Petra strode toward the door but then halted. She thought of Susana. She remembered her father’s words: “The clock is no longer our concern.” But it did concern other people. Her shoulders sagged, as if in defeat, as if weighed down, and she said reluctantly, “Neel. Let’s look one more time for the clock’s heart.”

They paced up and down, inspecting the stacks of objects. Precious time slipped by and Petra grew nervous in the silence. She was about to give up yet again when Neel stopped and raised a hand. “Wait.” He stared over Petra’s shoulder. “That thing …”

Petra looked behind her. “What thing? There are thousands of things.”

Neel pushed past her and pointed at a small table holding several scraps of metal. “That. It looks like something from your da’s book. I studied it a bit after you told me what the clock could do. Of course, I couldn’t read any of it, but I looked at the pictures. And those metal pieces remind me of something.”

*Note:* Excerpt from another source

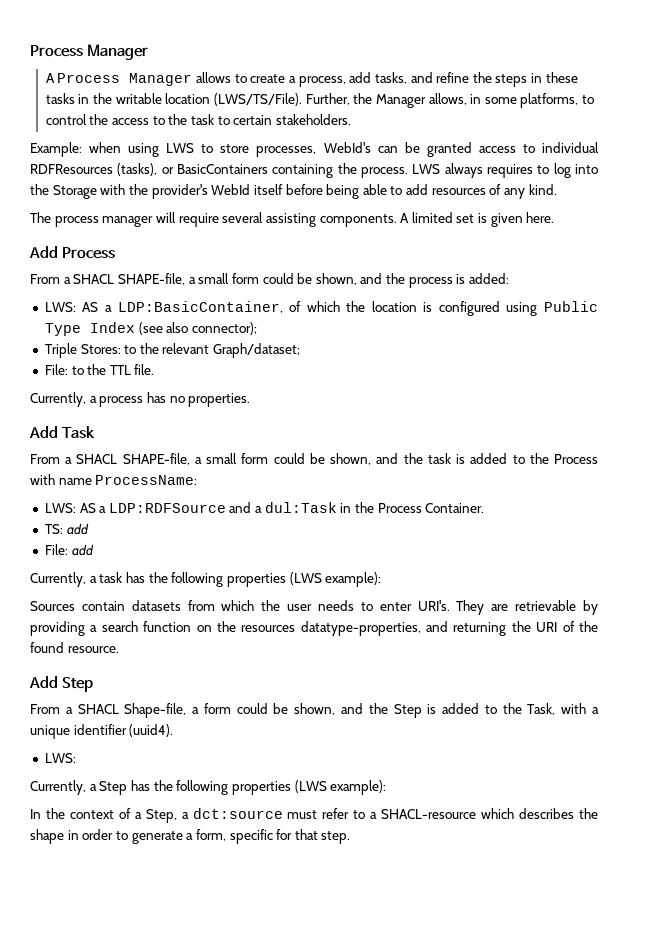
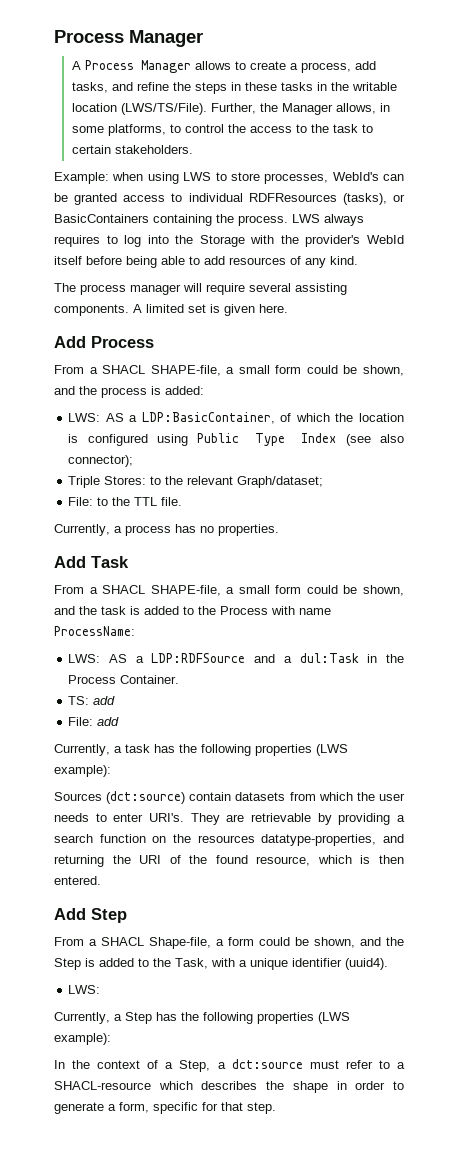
- Sources contain datasets from which the user needs to enter URI's.
+ Sources (dct:source) contain datasets from which the user needs to enter URI's.
- They are retrievable by providing a search function on the resources datatype-properties, and returning the URI of the found resource.
+ They are retrievable by providing a search function on the resources datatype-properties, and returning the URI of the found resource, which is then entered.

Petra stared at the table. At first it seemed as if the curved metal pieces were carelessly arranged. But as she looked more closely, she realized the pieces that were roughly of the same size and shape lay next to one another. It looked like the pieces of a jigsaw puzzle someone couldn’t quite put together. Petra tried to imagine what the bronze-colored metal scraps would make if they fit together. Then she suddenly understood. “It’s the clock’s heart,” she whispered. She remembered the sketch in her father’s notebook of something that looked like a human heart cut into fragments.

Neel reached out to touch a piece of the heart, but Petra grabbed his hand. She had seen a red glitter in the bronze-colored metal. “The pieces are made of banium,” she warned. “Human skin can’t touch it. It will kill you. It will send shock waves into your body. You’ll die slowly, and very painfully. Banium pulses … like a heartbeat …”

Neel shook off Petra’s grip and picked up a piece of banium with his ghostly fingers. “So this one’s supposed to fit with another? But it’s not easy to tell which goes with which.”

“Try that one.” She pointed.

A second curve of banium lifted in the air. Neel clinked the two pieces against each other. He tried a few different combinations of fitting them together, but they did not match up.

“Neel, you’re doing it wrong.”

“What d’you mean?”

“Can’t you see? Look at the jagged teeth along the edges of each piece. Each piece is a cog, and if you fit them together, the cogs will turn.” She tried to imagine the sort of energy the clock’s heart would produce when fully assembled, how each cog of the heart would turn, how the banium would make the heart pulse.

“What’re you talking about? There are no teeth.”